Warum fühlte sie sich auf einmal so lebendig?
»Gewaltsamer Tod«, murmelte sie, während sie am späten Abend ein letztes Mal durch das Haus der Freeds schlenderte. Ein so plötzlicher, gewaltsamer Tod ließ wohl jeden noch einmal darüber nachdenken, was er eigentlich gerade tat.
»Ich wäre dann so weit, wenn Sie auch fertig sind«, gab ihr der junge Kriminaltechniker Bescheid, der gerade seinen Spurensicherungskoffer zusammenpackte. Er ließ den Blick durch das Zimmer schweifen und schüttelte den Kopf. »Irgendjemand wird ganz schön zu tun haben, um hier sauber zu machen.«
Stacey trat auf ihn zu und schüttelte ihm die Hand. »Danke für Ihre Hilfe!«
»Nichts zu danken. Ich hoffe, das Ganze nimmt noch ein gutes Ende.«
Er hatte mehrere Stunden hier gearbeitet und dabei genug mitbekommen, um zu verstehen, was los war. Selbst Polizisten fiel es schwer, eine solche Situation wegzustecken. Schließlich setzte sich zwar jeder Bulle, den Stacey kannte, dafür ein, Verbrechen zu verhindern und aufzuklären. Aber sie hatten auch ein Herz. Und jeder, der auch nur einen Funken Menschlichkeit besaß, erkannte mit einem Blick, dass die fast bewusstlose und übel zugerichtete Winnie keine kaltblütige Mörderin war.
Jetzt wollte Stacey nur noch nach Hause fahren und duschen. Auf dem Weg zum Auto sah sie auf ihr Handy. Ein blinkendes Symbol zeigte an, dass sie eine Nachricht erhalten hatte. Sie wählte die Nummer ihres Anrufbeantworters, um ihn abzuhören, und vermutete, dass Dean ihr etwas auf Band gesprochen hatte. Stattdessen erklang die Stimme ihres Vaters.

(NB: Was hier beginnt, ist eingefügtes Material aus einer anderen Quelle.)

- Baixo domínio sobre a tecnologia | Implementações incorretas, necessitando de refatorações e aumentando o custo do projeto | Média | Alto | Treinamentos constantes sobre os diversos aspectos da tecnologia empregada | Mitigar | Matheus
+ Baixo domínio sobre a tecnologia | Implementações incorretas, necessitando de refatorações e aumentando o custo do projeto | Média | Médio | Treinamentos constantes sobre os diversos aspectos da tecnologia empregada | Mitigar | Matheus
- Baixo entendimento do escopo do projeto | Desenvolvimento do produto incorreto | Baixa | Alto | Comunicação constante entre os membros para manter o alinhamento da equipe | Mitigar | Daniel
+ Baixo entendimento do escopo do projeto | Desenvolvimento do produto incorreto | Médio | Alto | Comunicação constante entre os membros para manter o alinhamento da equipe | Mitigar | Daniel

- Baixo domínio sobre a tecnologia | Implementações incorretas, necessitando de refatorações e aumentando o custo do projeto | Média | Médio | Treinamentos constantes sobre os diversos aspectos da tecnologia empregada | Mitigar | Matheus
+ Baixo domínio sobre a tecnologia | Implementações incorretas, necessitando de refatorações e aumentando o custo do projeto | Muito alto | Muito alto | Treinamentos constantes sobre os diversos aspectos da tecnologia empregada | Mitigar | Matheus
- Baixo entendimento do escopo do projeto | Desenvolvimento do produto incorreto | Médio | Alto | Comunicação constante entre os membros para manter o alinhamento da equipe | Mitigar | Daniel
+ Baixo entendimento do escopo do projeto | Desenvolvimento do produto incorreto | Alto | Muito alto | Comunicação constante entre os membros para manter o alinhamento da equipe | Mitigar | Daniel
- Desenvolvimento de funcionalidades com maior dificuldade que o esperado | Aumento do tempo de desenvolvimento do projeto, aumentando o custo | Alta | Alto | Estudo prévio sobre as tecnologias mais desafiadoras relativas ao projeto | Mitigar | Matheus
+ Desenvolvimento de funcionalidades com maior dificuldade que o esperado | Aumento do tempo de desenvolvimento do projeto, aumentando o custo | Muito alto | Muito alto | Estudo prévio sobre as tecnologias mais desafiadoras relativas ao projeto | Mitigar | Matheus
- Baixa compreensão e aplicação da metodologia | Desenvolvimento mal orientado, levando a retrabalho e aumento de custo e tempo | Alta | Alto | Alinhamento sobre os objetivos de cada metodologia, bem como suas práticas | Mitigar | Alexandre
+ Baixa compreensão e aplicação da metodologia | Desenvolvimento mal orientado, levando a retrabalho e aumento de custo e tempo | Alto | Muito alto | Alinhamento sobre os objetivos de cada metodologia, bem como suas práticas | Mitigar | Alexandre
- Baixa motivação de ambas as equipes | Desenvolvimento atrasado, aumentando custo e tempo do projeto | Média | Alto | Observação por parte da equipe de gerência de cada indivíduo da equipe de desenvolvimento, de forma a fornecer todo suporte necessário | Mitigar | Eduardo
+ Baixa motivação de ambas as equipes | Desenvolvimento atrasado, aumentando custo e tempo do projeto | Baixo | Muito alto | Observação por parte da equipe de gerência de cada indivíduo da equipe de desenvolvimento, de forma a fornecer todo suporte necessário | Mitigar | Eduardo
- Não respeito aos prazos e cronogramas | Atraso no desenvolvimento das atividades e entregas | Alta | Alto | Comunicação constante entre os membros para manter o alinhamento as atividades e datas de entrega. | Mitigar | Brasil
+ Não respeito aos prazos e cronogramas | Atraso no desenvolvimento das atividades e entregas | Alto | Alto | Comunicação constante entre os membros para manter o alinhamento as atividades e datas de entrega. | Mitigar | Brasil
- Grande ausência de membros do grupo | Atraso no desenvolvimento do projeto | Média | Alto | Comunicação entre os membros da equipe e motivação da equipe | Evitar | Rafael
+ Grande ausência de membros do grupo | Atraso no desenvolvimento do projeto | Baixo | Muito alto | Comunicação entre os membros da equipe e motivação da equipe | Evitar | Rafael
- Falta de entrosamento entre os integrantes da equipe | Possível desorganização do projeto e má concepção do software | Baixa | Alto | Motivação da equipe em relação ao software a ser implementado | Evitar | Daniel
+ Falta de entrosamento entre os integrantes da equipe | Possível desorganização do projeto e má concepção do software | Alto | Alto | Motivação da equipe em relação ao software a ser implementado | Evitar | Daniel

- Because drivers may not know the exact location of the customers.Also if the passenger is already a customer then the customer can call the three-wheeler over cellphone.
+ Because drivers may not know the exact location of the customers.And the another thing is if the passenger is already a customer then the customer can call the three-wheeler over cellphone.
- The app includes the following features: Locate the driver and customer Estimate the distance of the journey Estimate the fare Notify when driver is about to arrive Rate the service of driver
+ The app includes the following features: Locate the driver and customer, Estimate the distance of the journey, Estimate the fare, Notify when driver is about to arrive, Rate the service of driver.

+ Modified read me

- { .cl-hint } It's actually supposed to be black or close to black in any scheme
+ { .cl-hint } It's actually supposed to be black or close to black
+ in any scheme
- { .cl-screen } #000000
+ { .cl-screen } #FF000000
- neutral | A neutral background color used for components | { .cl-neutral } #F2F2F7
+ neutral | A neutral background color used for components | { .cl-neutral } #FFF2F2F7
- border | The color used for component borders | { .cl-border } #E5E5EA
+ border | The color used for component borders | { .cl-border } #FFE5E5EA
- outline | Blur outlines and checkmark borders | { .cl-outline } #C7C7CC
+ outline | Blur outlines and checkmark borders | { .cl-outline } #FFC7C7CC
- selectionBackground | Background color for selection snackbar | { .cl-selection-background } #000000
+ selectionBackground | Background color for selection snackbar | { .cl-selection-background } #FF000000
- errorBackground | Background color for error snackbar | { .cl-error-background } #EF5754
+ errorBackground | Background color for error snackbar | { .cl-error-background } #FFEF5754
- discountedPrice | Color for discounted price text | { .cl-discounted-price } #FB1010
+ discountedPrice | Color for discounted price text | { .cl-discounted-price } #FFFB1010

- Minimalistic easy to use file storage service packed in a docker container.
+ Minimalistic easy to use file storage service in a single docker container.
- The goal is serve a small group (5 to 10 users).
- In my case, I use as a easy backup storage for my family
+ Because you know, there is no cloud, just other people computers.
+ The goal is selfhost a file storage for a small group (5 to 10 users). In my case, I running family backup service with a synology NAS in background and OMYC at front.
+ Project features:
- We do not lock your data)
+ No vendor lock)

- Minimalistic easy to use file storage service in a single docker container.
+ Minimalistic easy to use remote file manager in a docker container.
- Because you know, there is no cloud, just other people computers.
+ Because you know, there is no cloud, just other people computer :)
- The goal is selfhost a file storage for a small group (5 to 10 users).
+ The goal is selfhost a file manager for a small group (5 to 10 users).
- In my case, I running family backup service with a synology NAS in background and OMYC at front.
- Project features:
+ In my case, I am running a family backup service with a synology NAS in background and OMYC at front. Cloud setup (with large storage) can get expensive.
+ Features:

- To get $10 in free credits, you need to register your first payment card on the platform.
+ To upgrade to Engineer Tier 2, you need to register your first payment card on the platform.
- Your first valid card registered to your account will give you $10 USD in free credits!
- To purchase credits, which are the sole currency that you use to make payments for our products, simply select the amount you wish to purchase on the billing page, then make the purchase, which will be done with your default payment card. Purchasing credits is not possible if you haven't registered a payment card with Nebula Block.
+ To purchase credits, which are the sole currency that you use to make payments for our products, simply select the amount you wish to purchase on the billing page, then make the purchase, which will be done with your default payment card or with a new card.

»Stacey, ich hab gehört, was passiert ist, und ich weiß, dass du viel zu tun hast, aber … « Seine Stimme schlug um, und Stacey hätte schwören können, dass sie ein Schniefen gehört hatte. Wahrscheinlich brachte ihn der Gedanke an die arme Winnie und ihre bedauernswerte Tochter aus der Fassung. »Du musst unbedingt herkommen, sobald du diese Nachricht erhalten hast.«
Das klang nicht gut.
»Und ich glaube, du kommst besser allein.«
Das klang ganz und gar nicht gut.
»Ich habe mir die Videos angesehen, und ich habe was gefunden. Bitte, komm einfach her!«
»Guter Gott, was denn nun noch?«, fragte sie sich laut, während sie ins Auto stieg und losfuhr. War es wirklich erst sieben oder acht Stunden her, dass sie bei ihm überhastet aufgebrochen und direkt hierhergekommen war – in der Überzeugung, Winnie tot auf dem Boden vorzufinden?
Wie leicht das Leben doch aus den Fugen geriet! Und es war so verdammt unberechenbar. In großen Städten, an großen Universitäten – und hier.
Sie schob diesen Gedanken beiseite, um sich später damit auseinanderzusetzen.
Als sie bei ihrem Vater ankam, entdeckte sie ihn auf der Veranda, wo er bereits auf sie wartete. Gleich nachdem sie angehalten hatte, war er aus der Tür getreten. Offensichtlich hatte er nach ihr Ausschau gehalten.
»Ich habe deine Scheinwerfer in der Einfahrt gesehen«, rief er.
Stacey stieg aus und bewegte den Kopf erst nach rechts, dann nach links, um ein wenig ihren schmerzenden Nacken zu dehnen. Erst als sie die Eingangstreppe erreicht hatte und in den Lichtkegel trat, den die Lampe an der Haustür warf, bemerkte sie, dass Stans Blut an ihrer Uniform klebte. Ihr Vater sah es, erbleichte ein wenig und winkte sie dann herein.
»Was ist los?«
Er führte sie in die Küche. Auf dem Tisch leuchtete immer noch der Laptop. Daneben stand ein halb aufgegessener Teller mit Spaghetti. Und ein fast leeres Glas mit Whiskey.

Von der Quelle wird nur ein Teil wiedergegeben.